── EXERCISE INPUT ──
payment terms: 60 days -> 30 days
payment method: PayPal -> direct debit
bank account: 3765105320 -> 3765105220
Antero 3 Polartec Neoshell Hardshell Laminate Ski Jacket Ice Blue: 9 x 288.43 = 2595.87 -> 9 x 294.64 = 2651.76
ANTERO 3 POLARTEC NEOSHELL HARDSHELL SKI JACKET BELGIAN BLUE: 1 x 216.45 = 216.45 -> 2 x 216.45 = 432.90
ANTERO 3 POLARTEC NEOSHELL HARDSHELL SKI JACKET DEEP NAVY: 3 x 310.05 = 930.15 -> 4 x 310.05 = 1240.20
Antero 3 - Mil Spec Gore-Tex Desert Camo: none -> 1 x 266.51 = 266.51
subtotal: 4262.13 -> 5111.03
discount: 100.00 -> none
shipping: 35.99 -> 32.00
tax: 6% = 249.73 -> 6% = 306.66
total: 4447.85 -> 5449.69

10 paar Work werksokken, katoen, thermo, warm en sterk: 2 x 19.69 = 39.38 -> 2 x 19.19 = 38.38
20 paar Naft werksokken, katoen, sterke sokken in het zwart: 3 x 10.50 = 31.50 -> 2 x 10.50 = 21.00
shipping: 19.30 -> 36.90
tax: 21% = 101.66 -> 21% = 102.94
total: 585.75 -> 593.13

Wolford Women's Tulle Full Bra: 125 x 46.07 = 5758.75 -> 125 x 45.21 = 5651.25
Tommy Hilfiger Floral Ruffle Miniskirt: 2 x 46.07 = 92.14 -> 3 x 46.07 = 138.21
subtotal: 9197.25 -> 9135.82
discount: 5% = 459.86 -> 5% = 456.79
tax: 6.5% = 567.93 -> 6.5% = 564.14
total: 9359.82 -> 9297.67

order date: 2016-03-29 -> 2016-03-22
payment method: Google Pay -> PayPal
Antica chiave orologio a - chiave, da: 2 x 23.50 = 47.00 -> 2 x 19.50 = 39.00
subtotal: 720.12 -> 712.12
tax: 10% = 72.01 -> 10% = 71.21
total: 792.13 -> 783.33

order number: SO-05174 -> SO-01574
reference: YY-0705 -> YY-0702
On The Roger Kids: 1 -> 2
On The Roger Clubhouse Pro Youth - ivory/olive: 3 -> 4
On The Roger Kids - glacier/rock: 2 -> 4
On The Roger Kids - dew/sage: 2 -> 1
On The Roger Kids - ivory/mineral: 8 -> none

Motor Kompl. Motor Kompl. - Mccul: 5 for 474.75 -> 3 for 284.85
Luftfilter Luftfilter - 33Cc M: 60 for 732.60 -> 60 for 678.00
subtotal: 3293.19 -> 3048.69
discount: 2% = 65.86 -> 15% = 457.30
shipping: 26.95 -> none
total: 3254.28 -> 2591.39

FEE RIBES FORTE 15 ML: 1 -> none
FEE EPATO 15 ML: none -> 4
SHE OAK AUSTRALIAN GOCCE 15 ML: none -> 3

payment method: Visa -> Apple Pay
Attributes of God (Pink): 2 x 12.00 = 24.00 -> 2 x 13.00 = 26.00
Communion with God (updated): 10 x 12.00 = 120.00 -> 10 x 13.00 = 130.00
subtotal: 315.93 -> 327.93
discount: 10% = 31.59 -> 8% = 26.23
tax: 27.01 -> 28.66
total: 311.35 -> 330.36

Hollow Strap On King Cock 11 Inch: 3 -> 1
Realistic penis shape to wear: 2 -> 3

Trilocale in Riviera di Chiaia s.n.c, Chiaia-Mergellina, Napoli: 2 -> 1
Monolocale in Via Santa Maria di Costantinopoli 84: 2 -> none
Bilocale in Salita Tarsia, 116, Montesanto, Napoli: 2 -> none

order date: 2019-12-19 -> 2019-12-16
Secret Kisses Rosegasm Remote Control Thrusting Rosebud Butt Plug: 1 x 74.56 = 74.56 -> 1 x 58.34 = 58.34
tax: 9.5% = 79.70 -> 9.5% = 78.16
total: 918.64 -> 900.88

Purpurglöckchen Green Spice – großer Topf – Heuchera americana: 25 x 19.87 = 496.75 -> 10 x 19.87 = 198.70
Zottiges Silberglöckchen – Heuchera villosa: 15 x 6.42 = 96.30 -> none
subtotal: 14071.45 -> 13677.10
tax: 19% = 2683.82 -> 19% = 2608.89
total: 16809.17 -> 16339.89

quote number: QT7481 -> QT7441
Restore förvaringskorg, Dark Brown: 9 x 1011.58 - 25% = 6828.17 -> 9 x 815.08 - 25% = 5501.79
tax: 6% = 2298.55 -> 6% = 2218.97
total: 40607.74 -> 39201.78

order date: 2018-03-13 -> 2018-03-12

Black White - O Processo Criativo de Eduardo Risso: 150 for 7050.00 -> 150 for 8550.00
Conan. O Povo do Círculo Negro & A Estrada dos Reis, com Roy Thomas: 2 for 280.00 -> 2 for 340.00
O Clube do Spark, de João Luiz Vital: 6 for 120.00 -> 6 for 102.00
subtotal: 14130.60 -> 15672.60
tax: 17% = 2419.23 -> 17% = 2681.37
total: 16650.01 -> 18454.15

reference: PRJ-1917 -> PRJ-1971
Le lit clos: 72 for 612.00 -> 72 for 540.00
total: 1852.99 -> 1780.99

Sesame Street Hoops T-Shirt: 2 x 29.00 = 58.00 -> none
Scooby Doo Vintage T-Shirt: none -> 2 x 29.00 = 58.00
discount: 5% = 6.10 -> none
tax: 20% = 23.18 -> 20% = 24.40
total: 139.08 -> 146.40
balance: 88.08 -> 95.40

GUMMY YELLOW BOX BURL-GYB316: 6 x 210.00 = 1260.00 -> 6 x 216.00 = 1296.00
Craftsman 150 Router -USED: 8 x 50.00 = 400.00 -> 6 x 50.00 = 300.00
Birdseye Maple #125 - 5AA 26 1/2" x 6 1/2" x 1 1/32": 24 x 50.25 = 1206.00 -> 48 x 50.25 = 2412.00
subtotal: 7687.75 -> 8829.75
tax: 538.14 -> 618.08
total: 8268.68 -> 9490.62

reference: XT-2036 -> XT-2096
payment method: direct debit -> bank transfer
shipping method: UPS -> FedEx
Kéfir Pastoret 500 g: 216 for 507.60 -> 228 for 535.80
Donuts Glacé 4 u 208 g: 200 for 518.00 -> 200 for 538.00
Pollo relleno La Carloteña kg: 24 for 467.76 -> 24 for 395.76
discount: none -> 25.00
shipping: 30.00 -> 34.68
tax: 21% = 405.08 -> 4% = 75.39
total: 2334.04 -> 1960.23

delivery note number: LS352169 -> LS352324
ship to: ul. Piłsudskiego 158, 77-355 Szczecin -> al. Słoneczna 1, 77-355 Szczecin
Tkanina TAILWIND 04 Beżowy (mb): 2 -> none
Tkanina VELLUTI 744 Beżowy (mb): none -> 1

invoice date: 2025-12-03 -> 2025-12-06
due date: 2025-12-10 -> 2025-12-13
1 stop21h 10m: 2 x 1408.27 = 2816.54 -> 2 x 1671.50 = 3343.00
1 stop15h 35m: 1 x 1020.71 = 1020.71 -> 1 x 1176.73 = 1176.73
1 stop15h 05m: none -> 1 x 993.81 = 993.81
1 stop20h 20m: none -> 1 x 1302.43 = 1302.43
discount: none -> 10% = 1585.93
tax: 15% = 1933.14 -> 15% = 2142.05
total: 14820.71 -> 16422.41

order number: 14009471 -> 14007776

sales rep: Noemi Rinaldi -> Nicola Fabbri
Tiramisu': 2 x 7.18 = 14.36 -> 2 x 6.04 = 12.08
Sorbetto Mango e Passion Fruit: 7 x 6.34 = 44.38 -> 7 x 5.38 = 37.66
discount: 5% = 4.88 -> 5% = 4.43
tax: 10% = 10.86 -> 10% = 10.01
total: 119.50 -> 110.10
───
◆ INSTRUCTIONS TO FOLLOW
Extract from the listing above the lines between the line containing "O Clube do Spark, de" and the line containing "1 stop15h 35m: 1", keeping both of those lines. Output nothing else.

◆ REPLY TO THE TASK
O Clube do Spark, de João Luiz Vital: 6 for 120.00 -> 6 for 102.00
subtotal: 14130.60 -> 15672.60
tax: 17% = 2419.23 -> 17% = 2681.37
total: 16650.01 -> 18454.15

reference: PRJ-1917 -> PRJ-1971
Le lit clos: 72 for 612.00 -> 72 for 540.00
total: 1852.99 -> 1780.99

Sesame Street Hoops T-Shirt: 2 x 29.00 = 58.00 -> none
Scooby Doo Vintage T-Shirt: none -> 2 x 29.00 = 58.00
discount: 5% = 6.10 -> none
tax: 20% = 23.18 -> 20% = 24.40
total: 139.08 -> 146.40
balance: 88.08 -> 95.40

GUMMY YELLOW BOX BURL-GYB316: 6 x 210.00 = 1260.00 -> 6 x 216.00 = 1296.00
Craftsman 150 Router -USED: 8 x 50.00 = 400.00 -> 6 x 50.00 = 300.00
Birdseye Maple #125 - 5AA 26 1/2" x 6 1/2" x 1 1/32": 24 x 50.25 = 1206.00 -> 48 x 50.25 = 2412.00
subtotal: 7687.75 -> 8829.75
tax: 538.14 -> 618.08
total: 8268.68 -> 9490.62

reference: XT-2036 -> XT-2096
payment method: direct debit -> bank transfer
shipping method: UPS -> FedEx
Kéfir Pastoret 500 g: 216 for 507.60 -> 228 for 535.80
Donuts Glacé 4 u 208 g: 200 for 518.00 -> 200 for 538.00
Pollo relleno La Carloteña kg: 24 for 467.76 -> 24 for 395.76
discount: none -> 25.00
shipping: 30.00 -> 34.68
tax: 21% = 405.08 -> 4% = 75.39
total: 2334.04 -> 1960.23

delivery note number: LS352169 -> LS352324
ship to: ul. Piłsudskiego 158, 77-355 Szczecin -> al. Słoneczna 1, 77-355 Szczecin
Tkanina TAILWIND 04 Beżowy (mb): 2 -> none
Tkanina VELLUTI 744 Beżowy (mb): none -> 1

invoice date: 2025-12-03 -> 2025-12-06
due date: 2025-12-10 -> 2025-12-13
1 stop21h 10m: 2 x 1408.27 = 2816.54 -> 2 x 1671.50 = 3343.00
1 stop15h 35m: 1 x 1020.71 = 1020.71 -> 1 x 1176.73 = 1176.73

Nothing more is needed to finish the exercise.